DESCRIPTION OF THE TASK: Only the text should come through, so restate the listing exactly and drop its images.

──────── RECORDS PROVIDED ────────

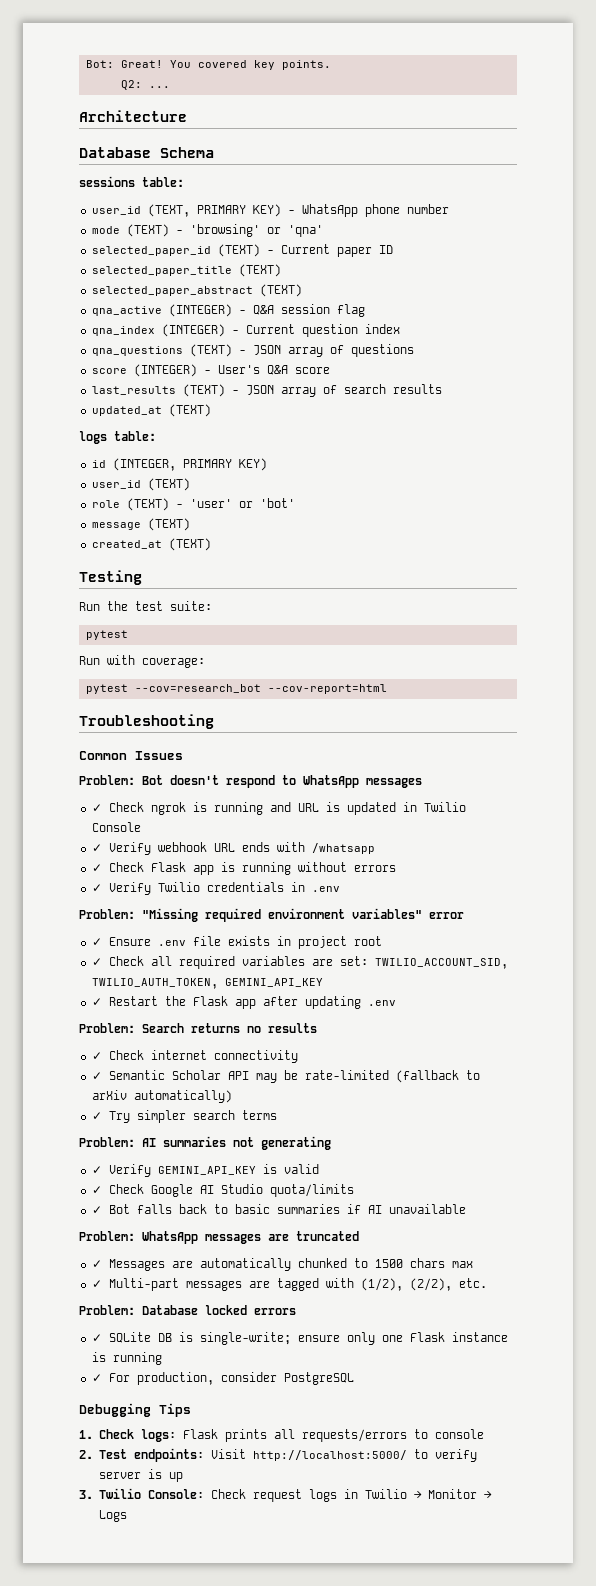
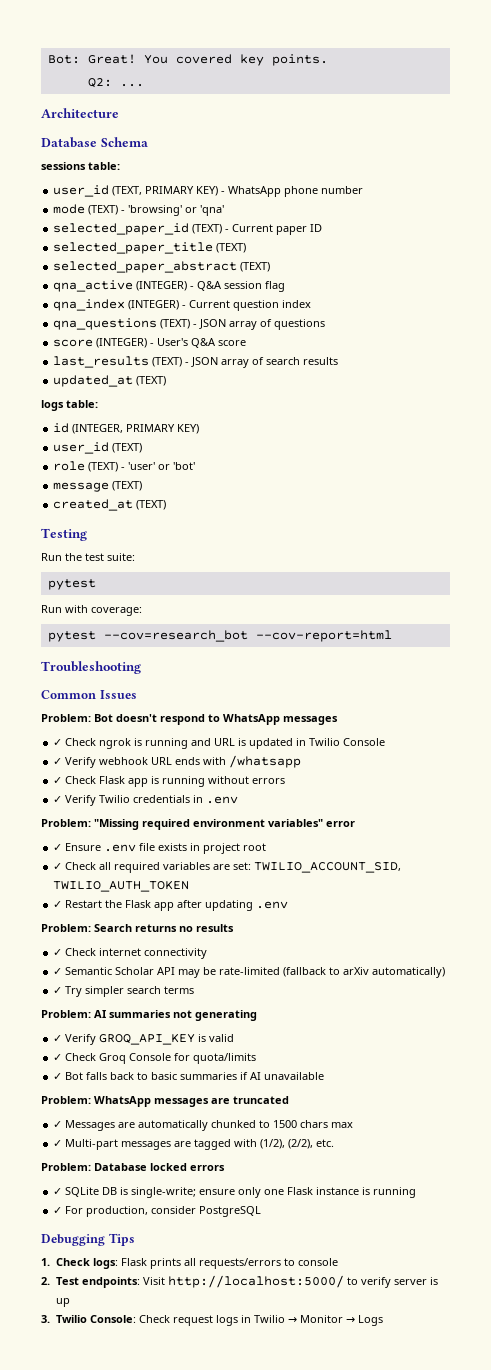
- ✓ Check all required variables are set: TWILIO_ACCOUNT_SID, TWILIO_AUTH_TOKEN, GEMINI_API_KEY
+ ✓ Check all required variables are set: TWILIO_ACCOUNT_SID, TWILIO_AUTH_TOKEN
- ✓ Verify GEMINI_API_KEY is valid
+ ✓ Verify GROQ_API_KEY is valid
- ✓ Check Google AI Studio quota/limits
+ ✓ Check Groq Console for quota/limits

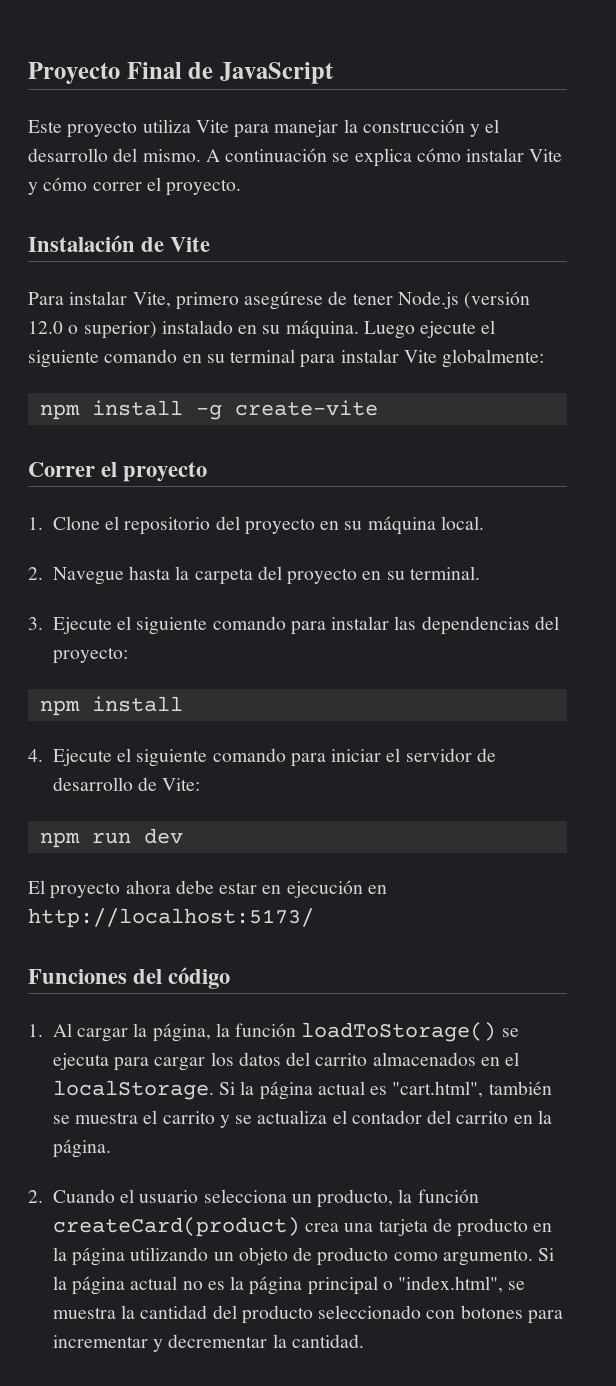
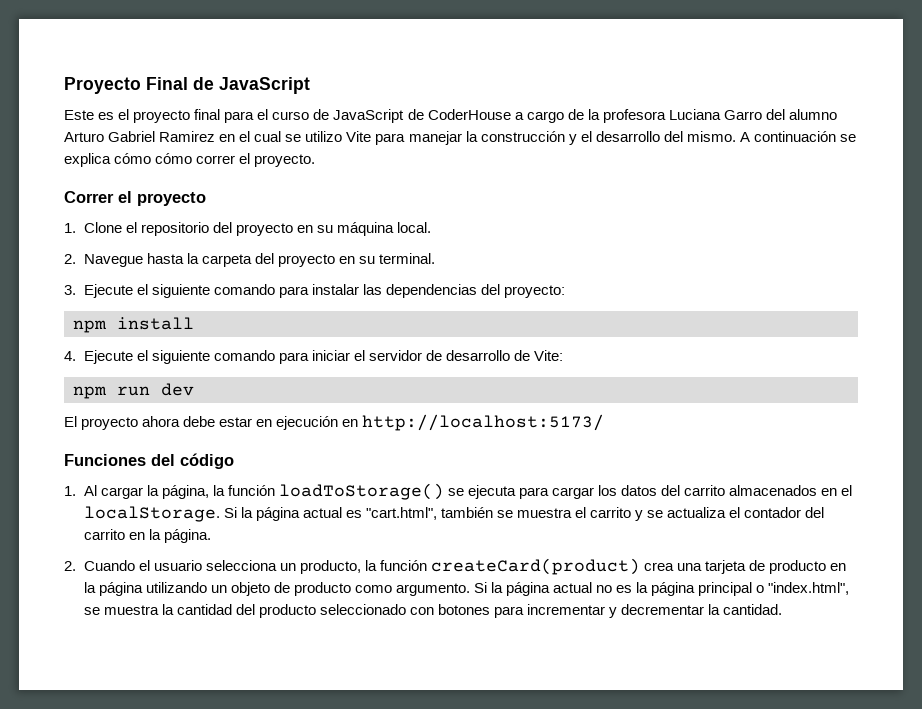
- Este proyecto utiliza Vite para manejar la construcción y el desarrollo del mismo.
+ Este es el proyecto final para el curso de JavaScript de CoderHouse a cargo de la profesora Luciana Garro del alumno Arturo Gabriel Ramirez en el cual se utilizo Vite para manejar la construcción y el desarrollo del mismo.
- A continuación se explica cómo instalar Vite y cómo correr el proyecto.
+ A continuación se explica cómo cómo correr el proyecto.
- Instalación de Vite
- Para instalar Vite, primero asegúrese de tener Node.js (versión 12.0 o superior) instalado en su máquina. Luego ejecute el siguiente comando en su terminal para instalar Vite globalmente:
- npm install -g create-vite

────────

ANSWER TO THE PROBLEM:
- ✓ Check all required variables are set: TWILIO_ACCOUNT_SID, TWILIO_AUTH_TOKEN, GEMINI_API_KEY
+ ✓ Check all required variables are set: TWILIO_ACCOUNT_SID, TWILIO_AUTH_TOKEN
- ✓ Verify GEMINI_API_KEY is valid
+ ✓ Verify GROQ_API_KEY is valid
- ✓ Check Google AI Studio quota/limits
+ ✓ Check Groq Console for quota/limits

- Este proyecto utiliza Vite para manejar la construcción y el desarrollo del mismo.
+ Este es el proyecto final para el curso de JavaScript de CoderHouse a cargo de la profesora Luciana Garro del alumno Arturo Gabriel Ramirez en el cual se utilizo Vite para manejar la construcción y el desarrollo del mismo.
- A continuación se explica cómo instalar Vite y cómo correr el proyecto.
+ A continuación se explica cómo cómo correr el proyecto.
- Instalación de Vite
- Para instalar Vite, primero asegúrese de tener Node.js (versión 12.0 o superior) instalado en su máquina. Luego ejecute el siguiente comando en su terminal para instalar Vite globalmente:
- npm install -g create-vite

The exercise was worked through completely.